▶ YOUR OBJECTIVE: Skip every image and restate the data word for word.

[Edit tracking data]
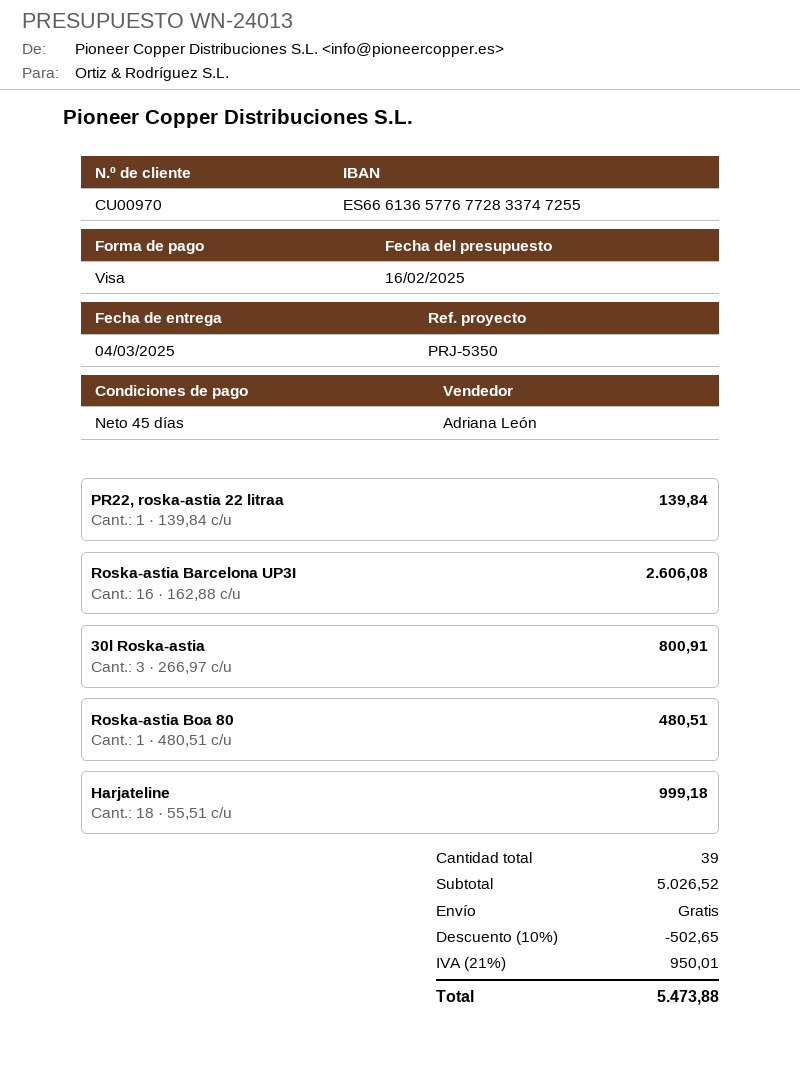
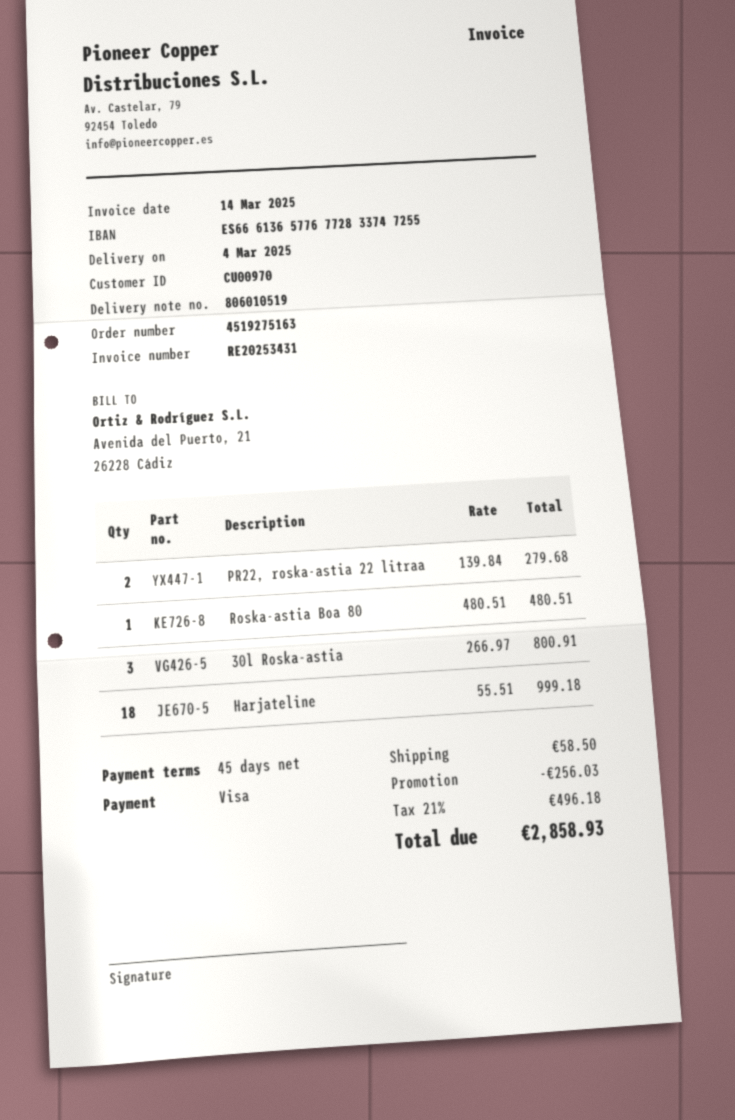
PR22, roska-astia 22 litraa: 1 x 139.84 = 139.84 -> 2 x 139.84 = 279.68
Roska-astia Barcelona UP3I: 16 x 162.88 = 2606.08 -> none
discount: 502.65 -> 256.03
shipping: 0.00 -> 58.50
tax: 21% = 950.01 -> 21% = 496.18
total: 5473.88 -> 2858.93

▶ SOLUTION FOR THIS TASK:
PR22, roska-astia 22 litraa: 1 x 139.84 = 139.84 -> 2 x 139.84 = 279.68
Roska-astia Barcelona UP3I: 16 x 162.88 = 2606.08 -> none
discount: 502.65 -> 256.03
shipping: 0.00 -> 58.50
tax: 21% = 950.01 -> 21% = 496.18
total: 5473.88 -> 2858.93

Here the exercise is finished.